Dear My Face,
So, first of all, a disclaimer that this post is going to seem totally narcissistic. Why? Because it is. It’s just me talking about my dumb face. So to those of you who are on the fence about me and my stupid personality, I’d skip this post and go to the next. Ok, so is anyone still there? Are you there God, it’s me, Orlando’s Facial Hair. Anyhoo, I’m constantly obsessing about my facial hair because when I have it I go crazy because it’s so itchy but when I don’t I feel naked and way less cool. So I decided to do an experiment where I photograph myself with three facial hair styles (beardscruff, mustache, and nakedface). A fun fact about me is that I really want a tattoo but I can’t decide what I want to get so I’ll never get one. I’m kind of the same way with my stupid face.

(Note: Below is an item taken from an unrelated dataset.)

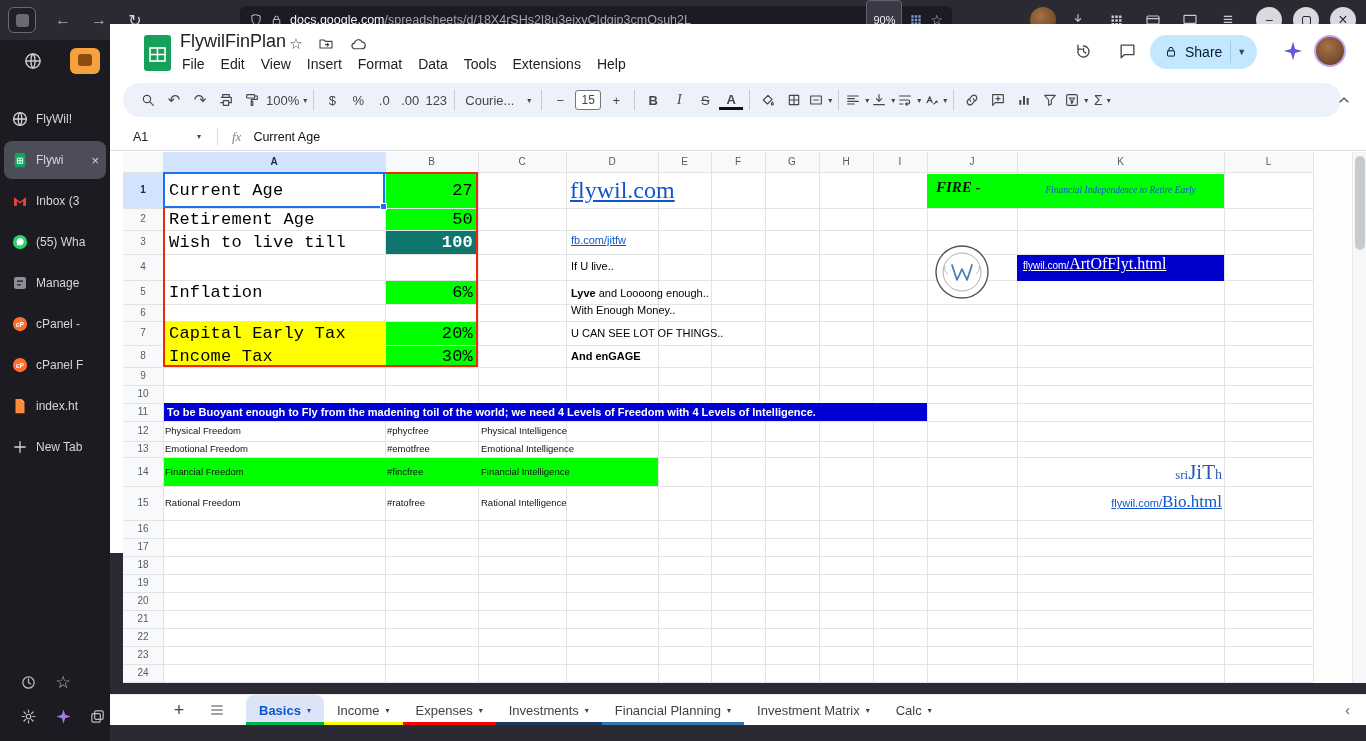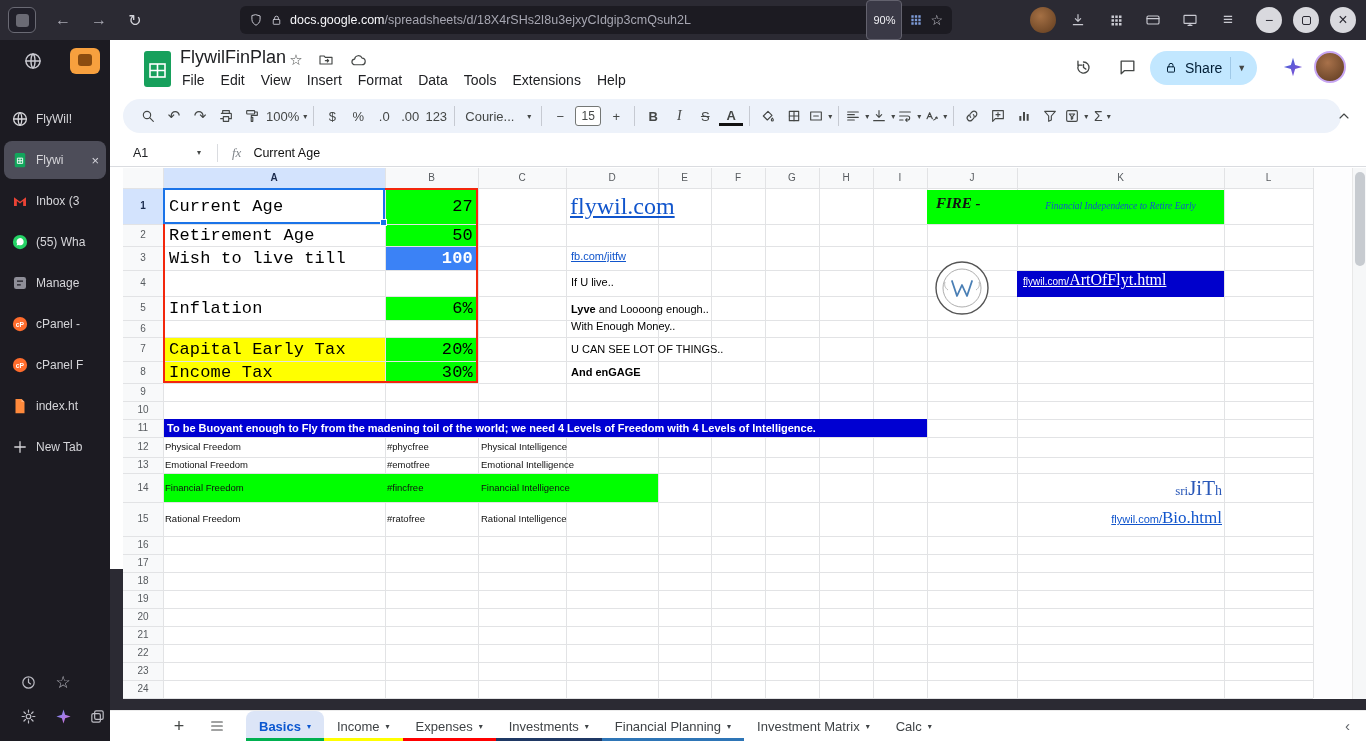"FlywilFinPlan" #main { top: 40px -> 24px }
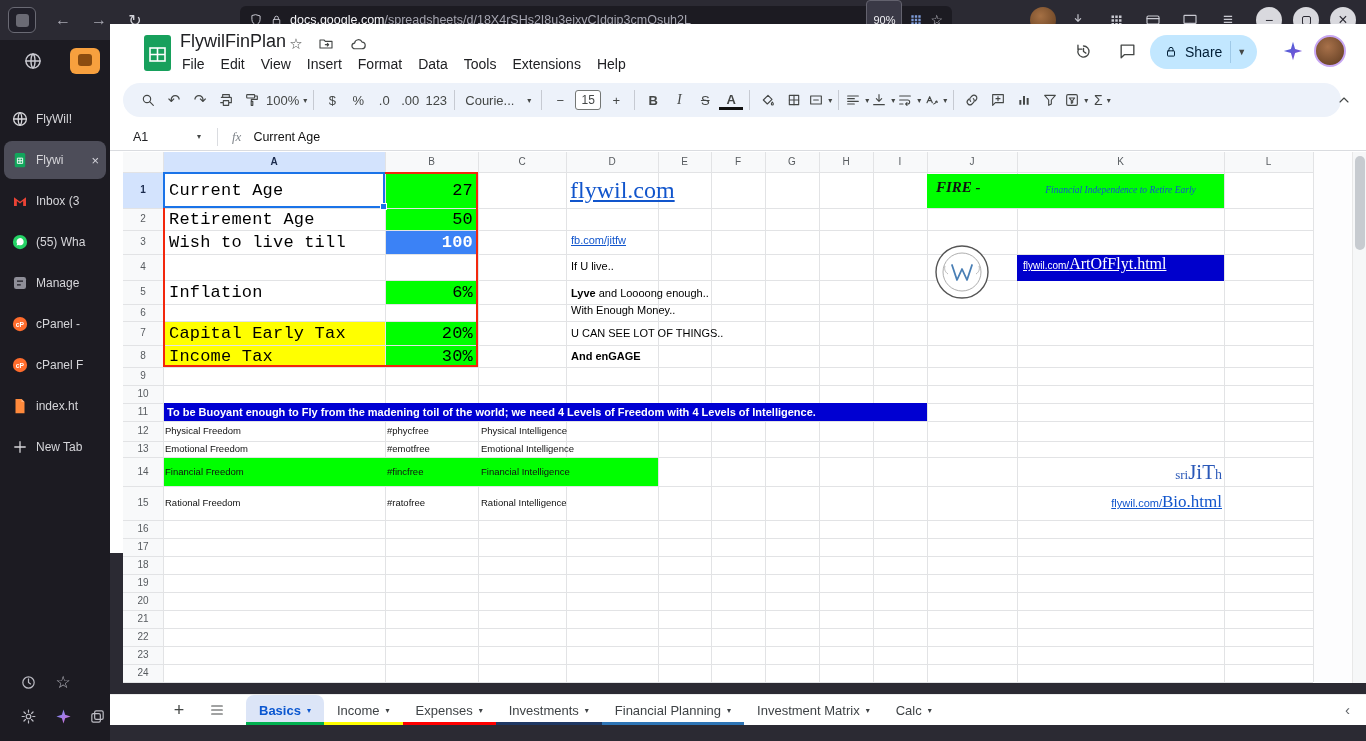"100" div.gcell { background: #3b82f6 -> #0f766e }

I’ll shave it completely then see a hot guy with a mustache and wish I had one. Then I’ll grow a mustache and realize it makes me look like a pervert Peeping Tom so I shave it off. And then the cycle begins once more. When it comes to decisions about my facespace, I’m totally non-committal. Kind of like every guy I try to date. Until I break up with them and then they marry their next boyfriend while I cry outside of the church. Oh wait, that never happened. It kind of did. Like every day of my life. Below are the fascinating results of my experiment.
OPTION 1: Scruff
– It gives you “Instant Facial Contouring.” Trust me on this one, I learned it from my makeup artist.
– It makes you look manly, without making you look too much like a character actor from a Christopher Guest film.

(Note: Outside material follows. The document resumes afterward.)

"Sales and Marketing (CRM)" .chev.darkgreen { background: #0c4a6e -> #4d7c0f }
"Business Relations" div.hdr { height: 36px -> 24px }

– A hot French dude recently told me that if you don’t have scruff in Paris they just assume you’re old or a huge dork.
– It covers up ChinZits. If you have any. Which I totally don’t. I promise. Oh wait yes I do. I’m disgusting.
– It’s boring.
– Everyone else is doing it.
– It’s prickly. If you make out with someone it can give them rugburn.
– If it gets too long it can reveal your status as a secret Ginger and/or fleshbeard.
OPTION 2: Mustache
– It gives you street cred.
– It makes you look cool.
– It tells everyone that you have a sense of humor and don’t take yourself too seriously.

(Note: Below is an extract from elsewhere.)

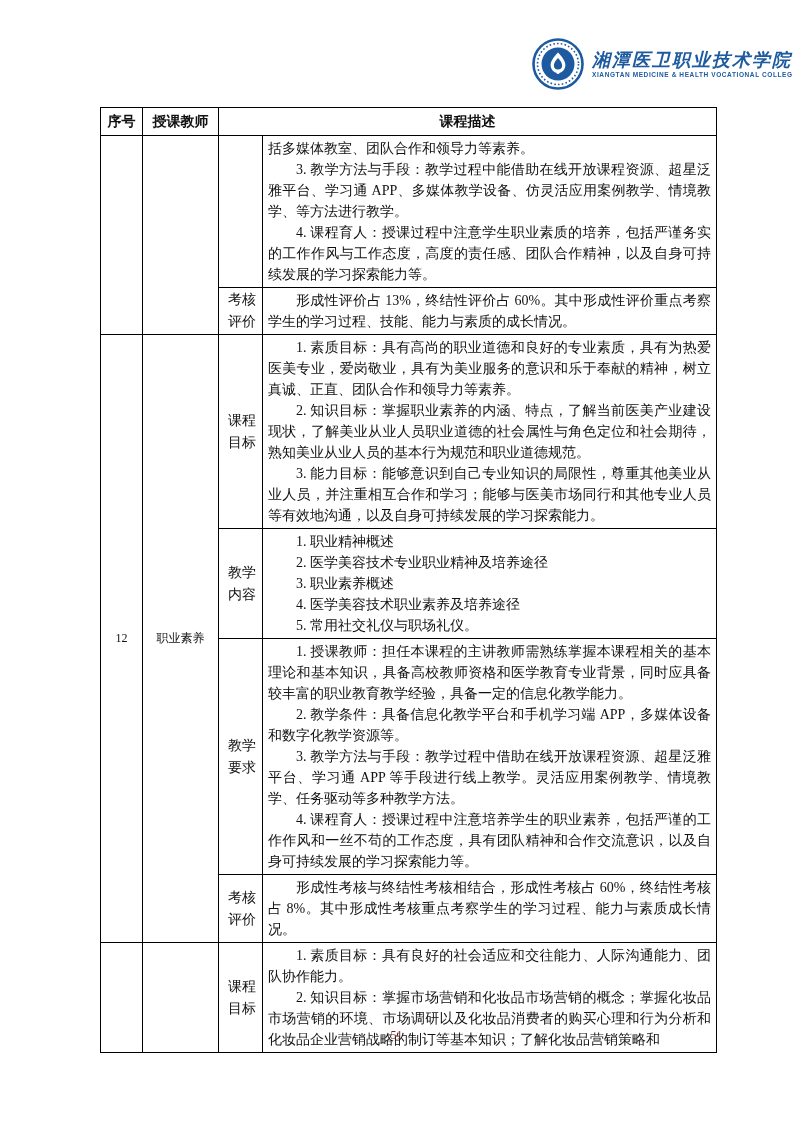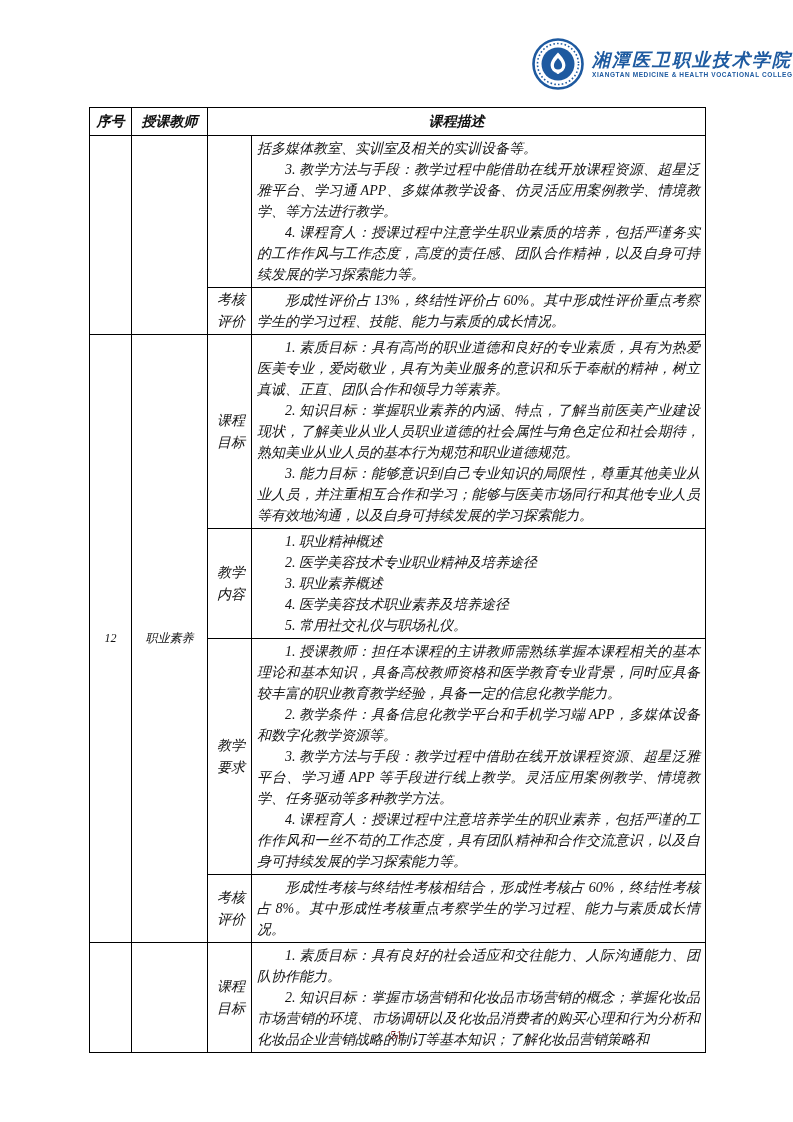"序号" table.doc-table { font-style: italic -> none; left: 89px -> 100px }
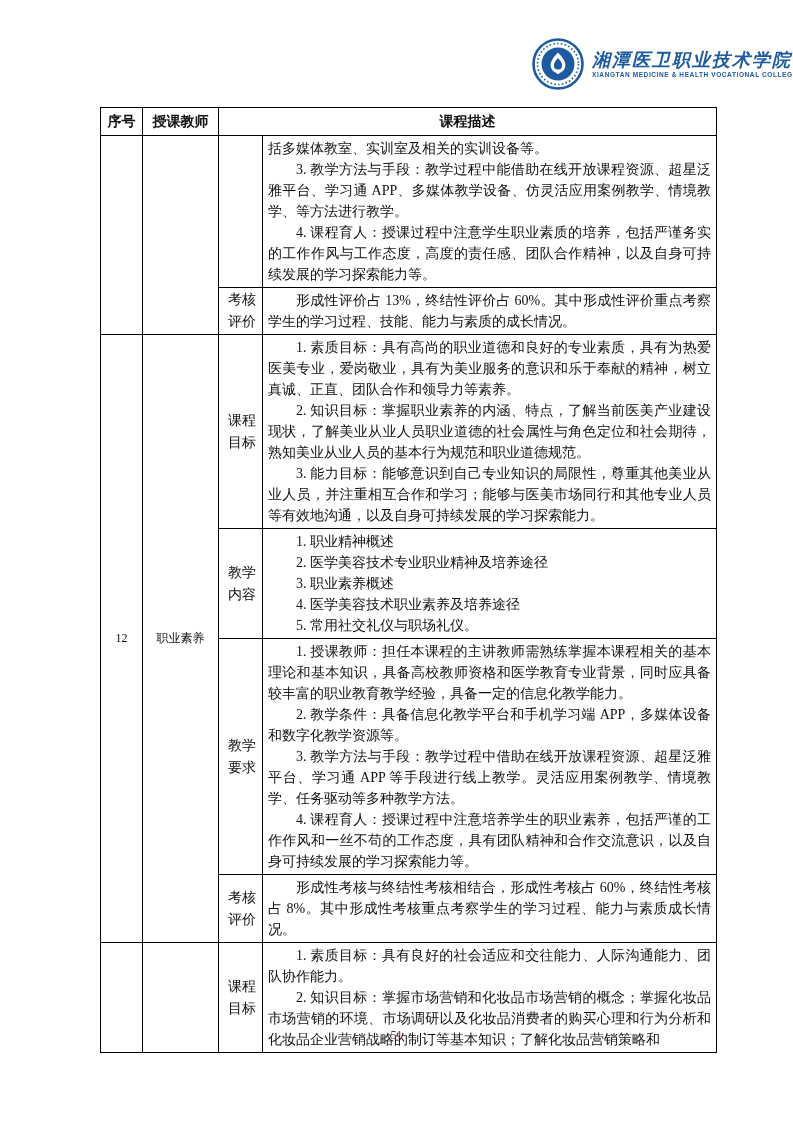"括多媒体教室、实训室及相关的实训设备等。" p { text: 实训室及相关的实训设备等 -> 团队合作和领导力等素养 }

– It allows for a diversity of zany facial expressions that are otherwise unattainable.
– It attracts pretty Silverlake boys with neck tattoos.
– It scares away everyone that isn’t a pretty Silverlake boy with a neck tattoo.
– It makes you look like a child molester, pervert, and/or Peeping Tom.
– My mustaches is GingerBlond, which reveals some deep dark ethnic secrets I’m not ready to divulge to the public.
– It’s really itchy and gets in your mouth and sometimes crumbs get stuck in it, which makes you look homeless.
– People like to point out that mustaches make you look more Latino, but really what they mean is that you look just like the racist stereotype of a Mexican wearing a sombrero that constantly dances in their heads.
OPTION 3: NakedFace
– It feels so silky smooth and allows you to totally exfoliate your face as often as you please (sidenote: do you LOVE exfoliating your face? I do).
– It gives you a fresh look, like a young college kid ready to tackle the world! Go get ’em, Tiger!
– If you rub your face on a fur coat (Sidenote: FUR IS MURDER!) or a small dog, you can really feel how soft it is.
– You don’t give anyone rug burn when you make out with them.
– Do you have any idea how expensive razors are?!? The other day, I went to Target to pick up some razors. But when I got there I realized they were so expensive that I would have to mortgage my house to buy the replacement blades. But then I realized I didn’t own a home to refinance, so I had to go out and buy a multimillion dollar home. As you can imagine, I was already SO tired at this point. But I still had to use my recently purchased home as leverage to get the credit I needed to be able to afford to buy a package of four Gillete Fusion Blades to shave my stupid face. And now I’m still broke from the whole affair. THAT is how expensive razors are. Which is why I shave as infrequently as possible and NakedFace probably isn’t a good choice for me. In conclusion, if you see a man in the street with no facial hair, he’s probably a billionaire. You should snatch him up!
I’m not entirely sure what I learned from this experiment. I think I’m leaning towards “OPTION 1: Scruff.” It says “Hi, I have some edge to me, but you wont find me creepily staring into your bedroom window late at night.” I do really like the mustache, but it seems too much like a costume to me. In conclusion, I think I’ll stick to my Scruffy roots and keep my GingerStache to myself. Until the next time I see a hot guy with a mustache and then I’ll want one again.
PS: What’s your vote: Option 1 Scruff, Option 2 Mustache, or Option 3 Nakedface?